TIME AND COST COMPARISON

  • The total time for the test setup and the steps outlined above: 10 to 15 minutes.
  • The time to scale from 0-1 Million TPS after starting test: a few seconds.
  • Cloud cost for 40 Avi Service Engine instances: $50 per hour

It was remarkable to be able to create and scale to such webscale capacity within a few minutes. Compare this with the standard hardware purchasing cycle, approvals, lead time, install time, and configuration time for the appliance to provide this class of performance. To make matters worse, once you build up this capacity with hardware, you are stuck with it, depreciating that hardware from that point forward. This one-way scaling is neither cost-effective nor flexible for seasonal changes in traffic.

Actual product cost comparison between Avi and a hardware load balancer that can provide this class of performance shows the hardware load balancer is at least 3.5 to 7 times the cost you would incur with Avi.

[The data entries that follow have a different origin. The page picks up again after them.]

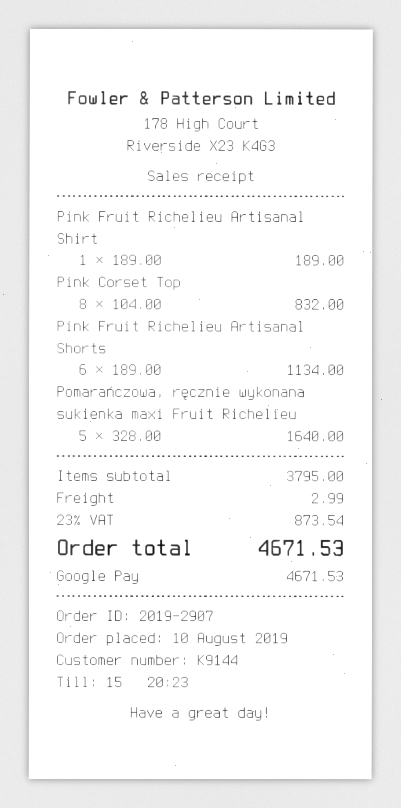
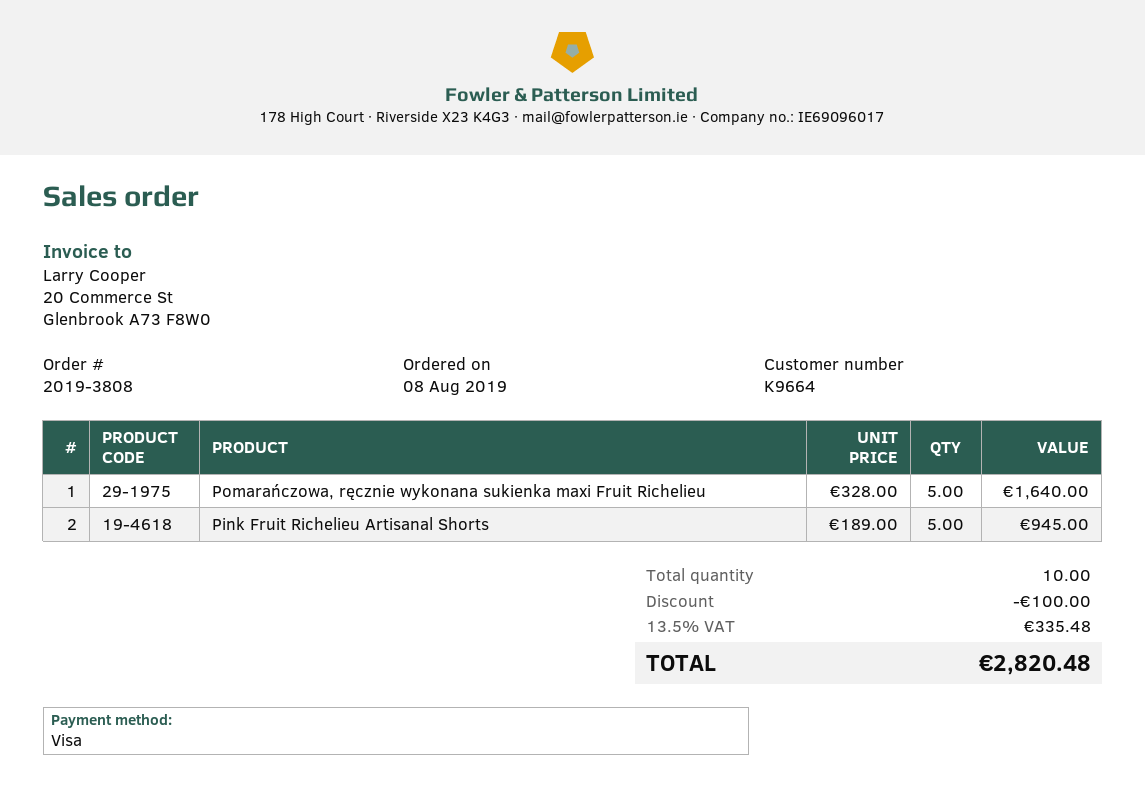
order number: 2019-2907 -> 2019-3808
order date: 2019-08-10 -> 2019-08-08
customer number: K9144 -> K9664
payment method: Google Pay -> Visa
Pink Fruit Richelieu Artisanal Shirt: 1 x 189.00 = 189.00 -> none
Pink Corset Top: 8 x 104.00 = 832.00 -> none
Pink Fruit Richelieu Artisanal Shorts: 6 x 189.00 = 1134.00 -> 5 x 189.00 = 945.00
discount: none -> 100.00
shipping: 2.99 -> none
tax: 23% = 873.54 -> 13.5% = 335.48
total: 4671.53 -> 2820.48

BETTER PERFORMANCE ON BARE-METAL: HYPERTHREADED VS. PHYSICAL CORES

TLS/SSL offload doesn’t benefit from HyperThreading. N1-highcpu-32 VM instances consist of 32 HyperThreads or 16 physical cores. This is a single socket on a physical server. Servers typically have at least 2 sockets; hence the compute capacity needed for 1 million SSL TPS is the equivalent of 40 sockets. In a bare-metal-server environment in your own data center, about 15-20 physical servers with 2 sockets each will provide the equivalent compute capacity for a test of this nature.

KEY TAKEAWAYS

The test provides several insights:

  • Proprietary hardware is no longer a requirement for load balancing in the most demanding environments, particularly with the ever-increasing SSL/TLS traffic. In fact, software can scale to better performance than custom hardware can ever provide.
  • A highly scalable and elastic load balancing solution with automation, orchestration and analytics similar to that used by webscale companies is now available for deployment by enterprises in any environment.
  • An architecture like this can come in handy when you have to handle a DDoS attack – scaling elastically helps handle the attack without adversely affecting service levels while operators use the Avi security dashboard to identify and mitigate the attack.
  • As enterprises move towards hybrid clouds with a mix of datacenters and public cloud deployments, new load balancing and traffic management architecture is required. Avi Networks provides the best performance, scale, automation, analytics, scale, and cost-effectiveness for enterprises.